Work instruction:
For each line below that holds "handicap", return the line as it stands.

Records for processing:
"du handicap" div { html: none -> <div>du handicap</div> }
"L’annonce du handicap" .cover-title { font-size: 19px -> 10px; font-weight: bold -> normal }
* * *
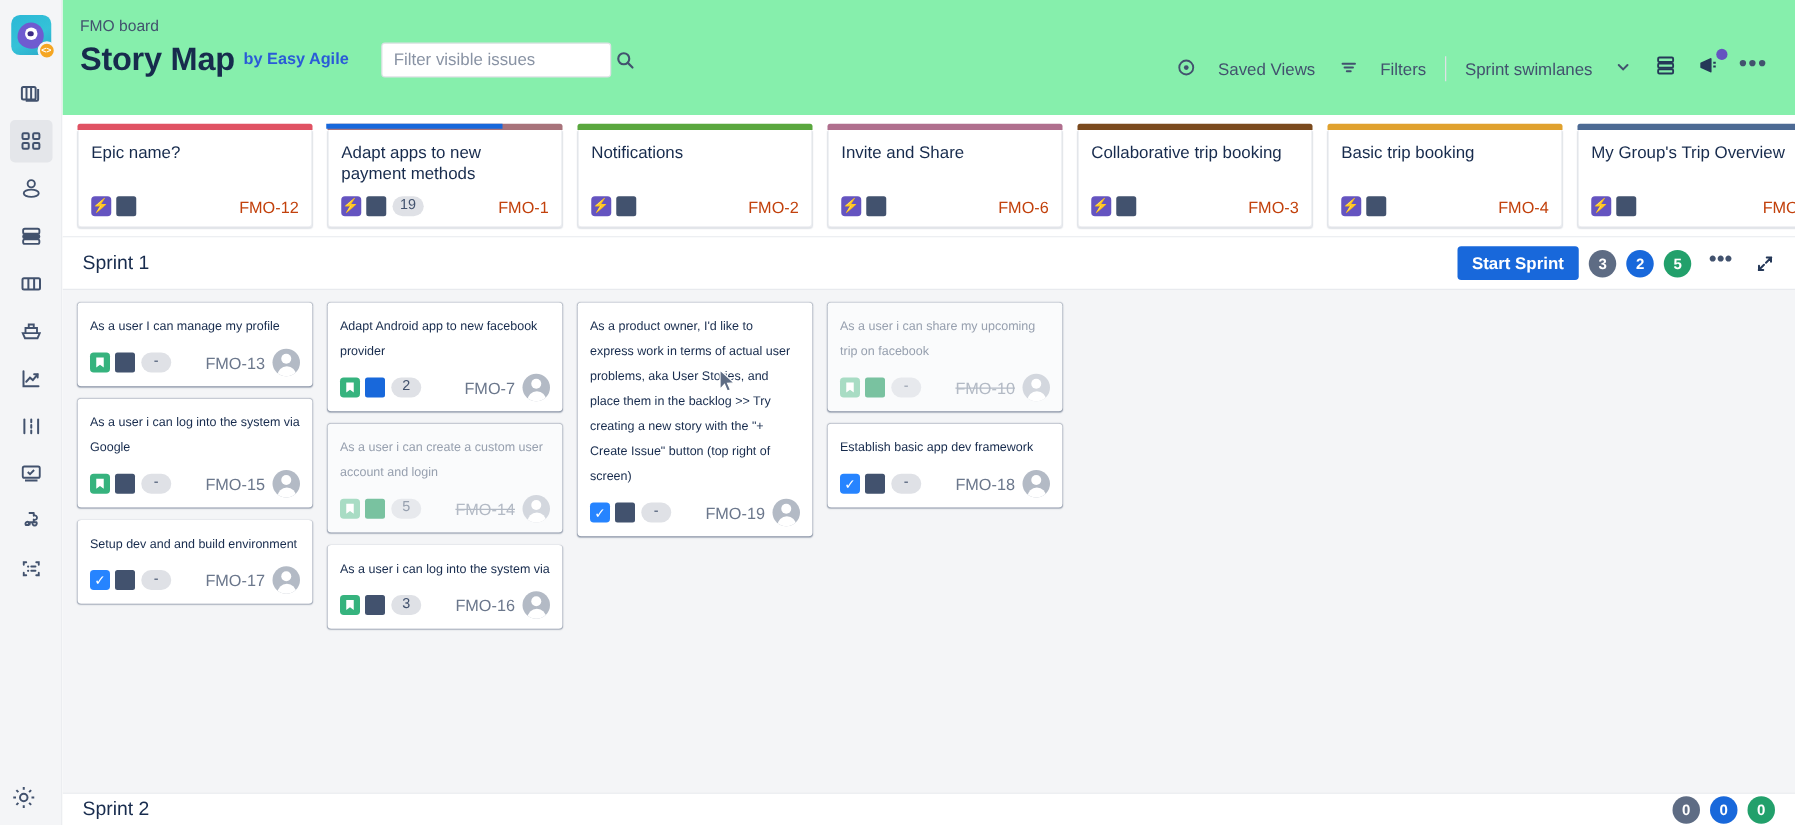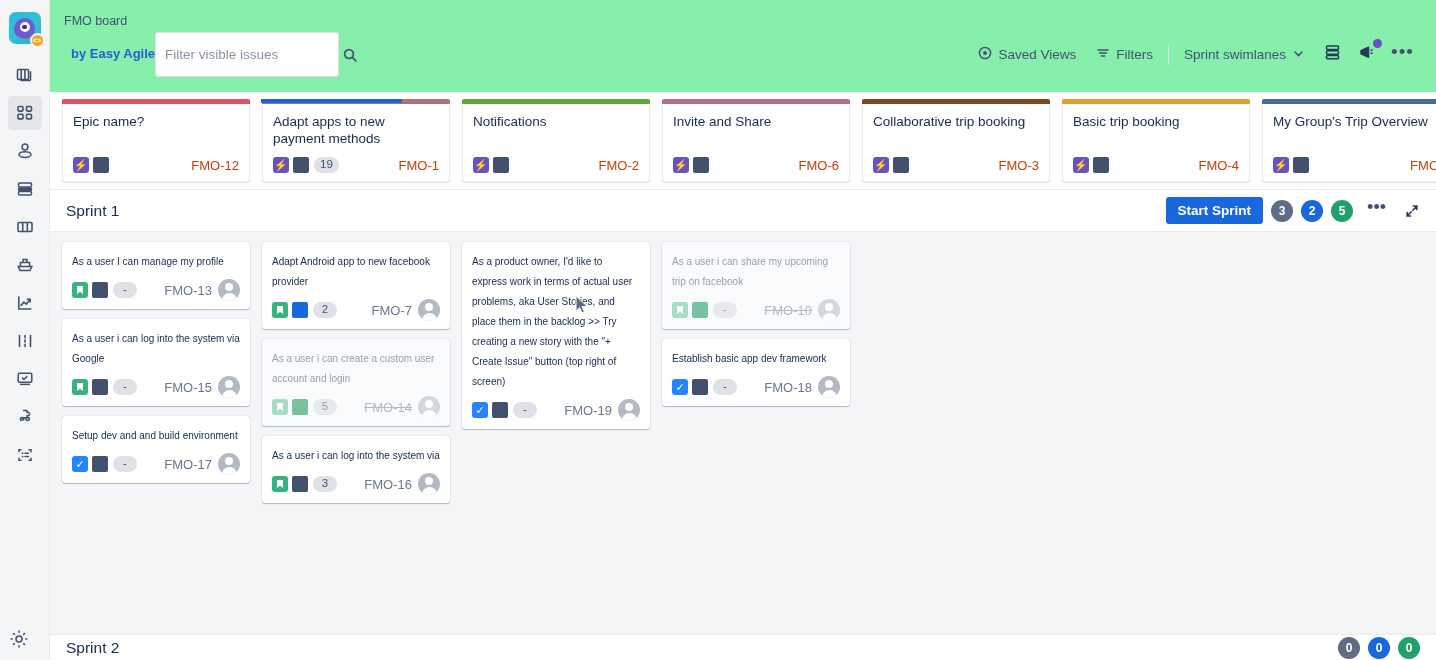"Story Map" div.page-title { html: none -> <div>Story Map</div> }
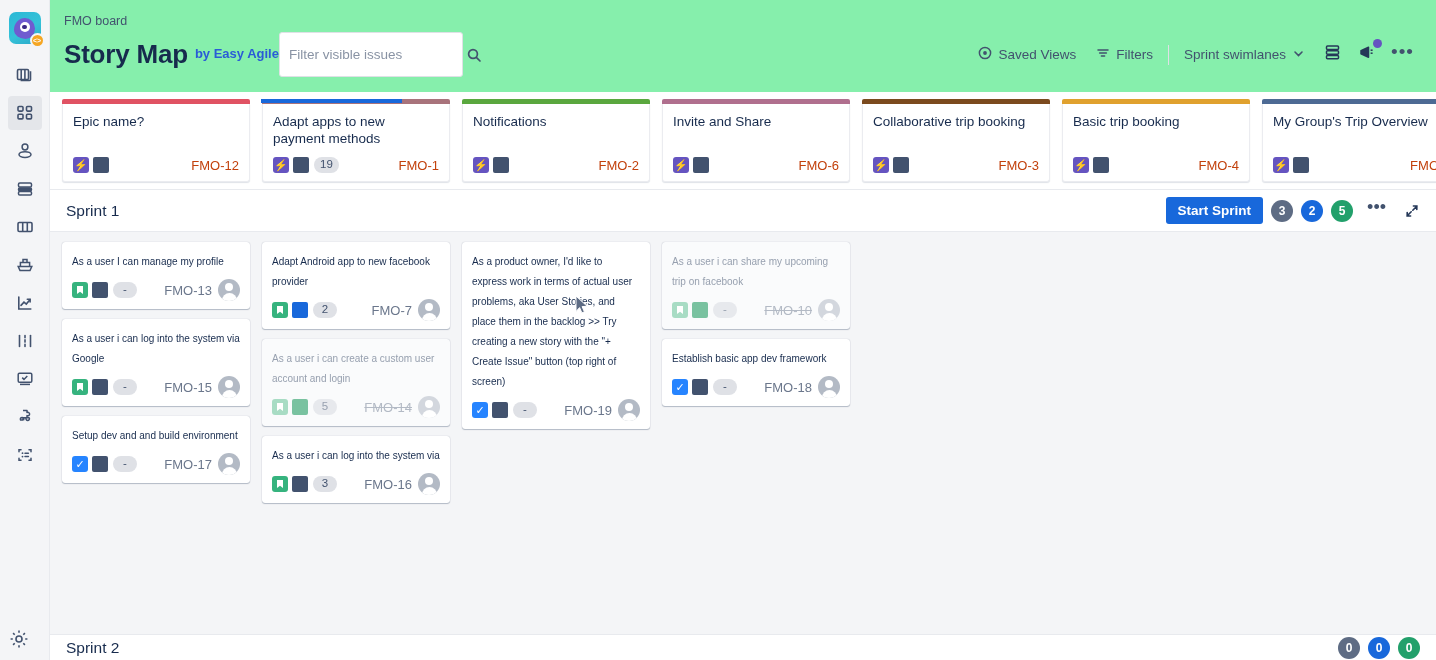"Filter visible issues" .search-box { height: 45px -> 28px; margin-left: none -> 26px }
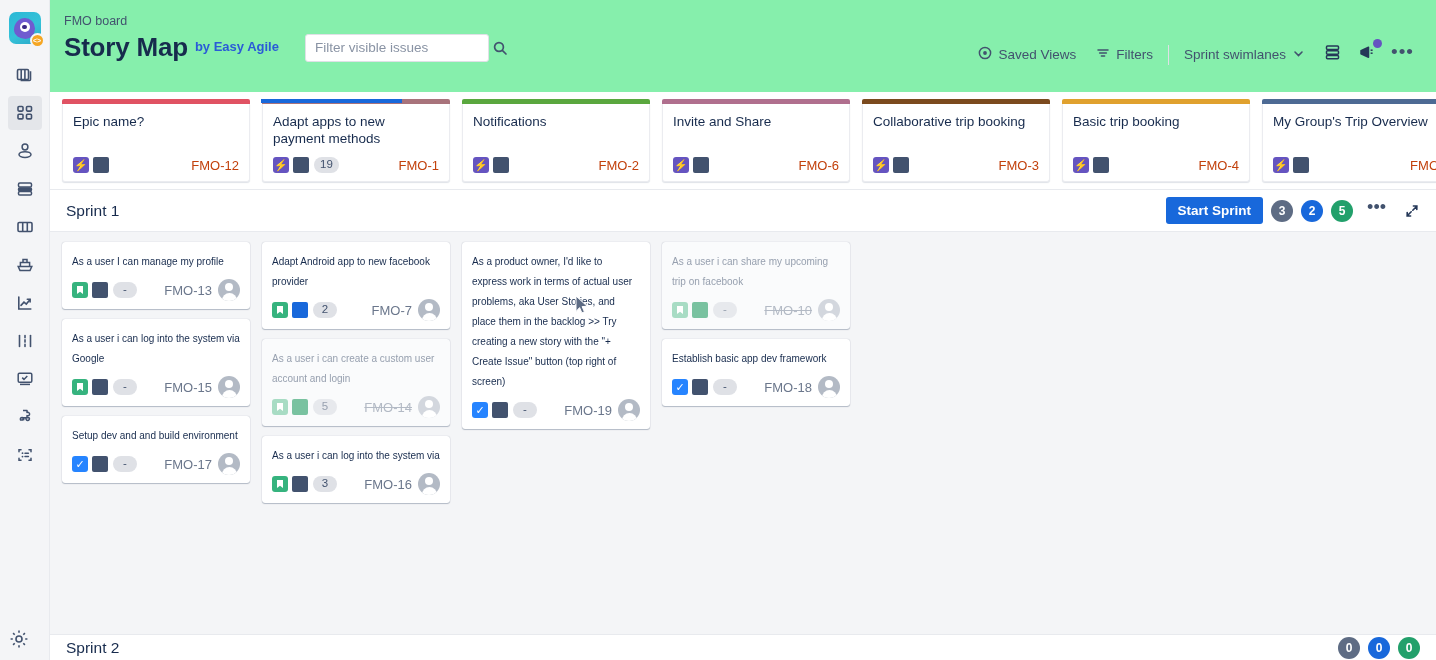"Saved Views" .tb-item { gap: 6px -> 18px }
--
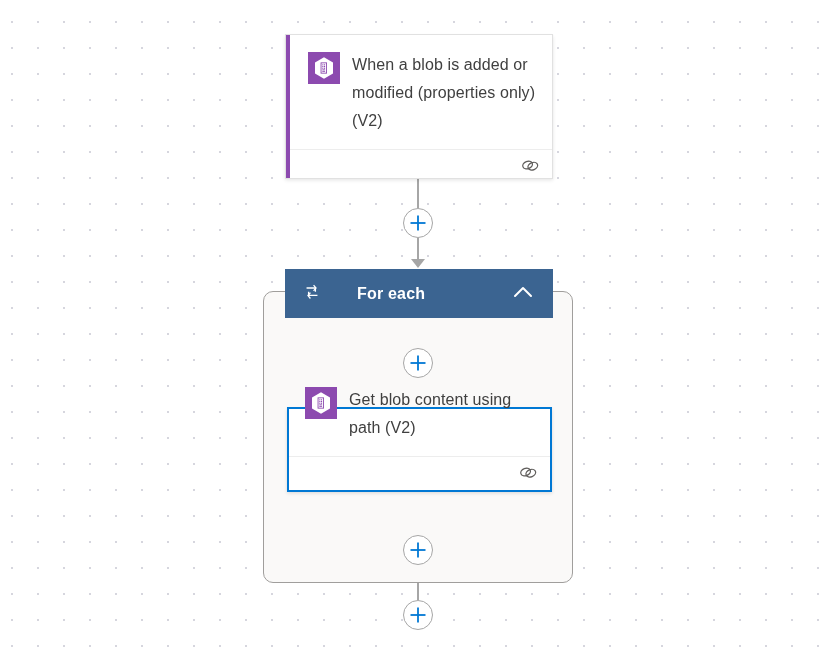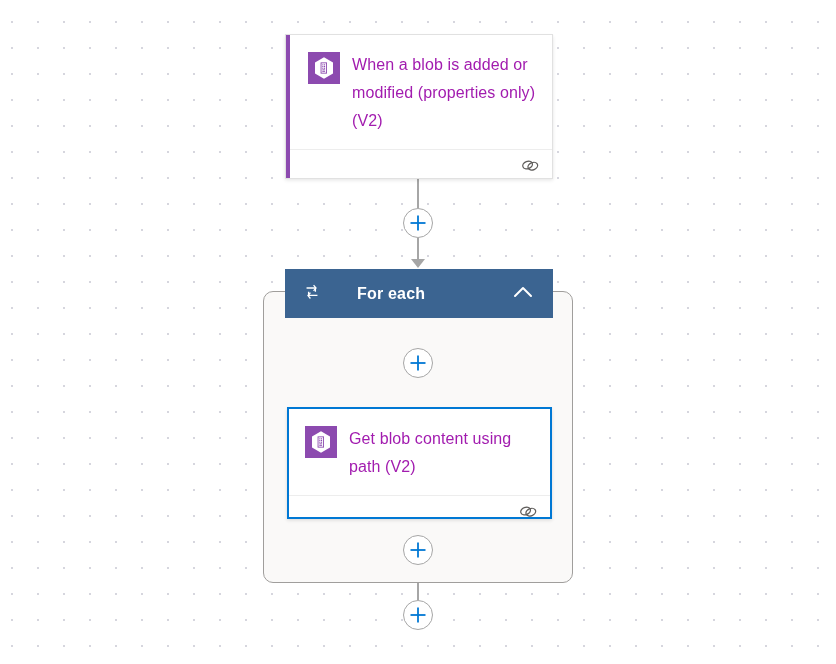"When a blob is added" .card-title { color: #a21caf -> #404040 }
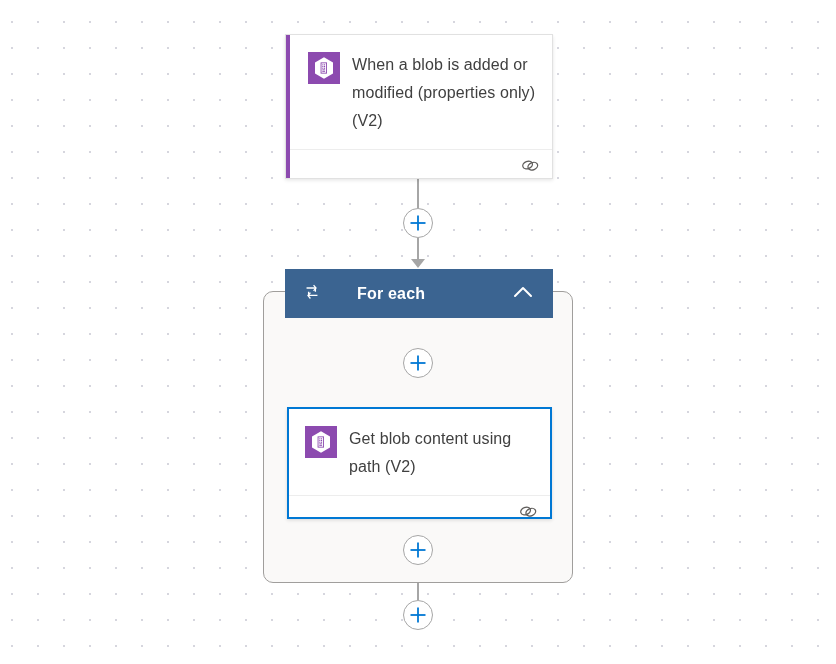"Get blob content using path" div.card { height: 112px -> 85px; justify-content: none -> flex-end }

Solved exercise:
"du handicap" div { html: none -> <div>du handicap</div> }
"L’annonce du handicap" .cover-title { font-size: 19px -> 10px; font-weight: bold -> normal }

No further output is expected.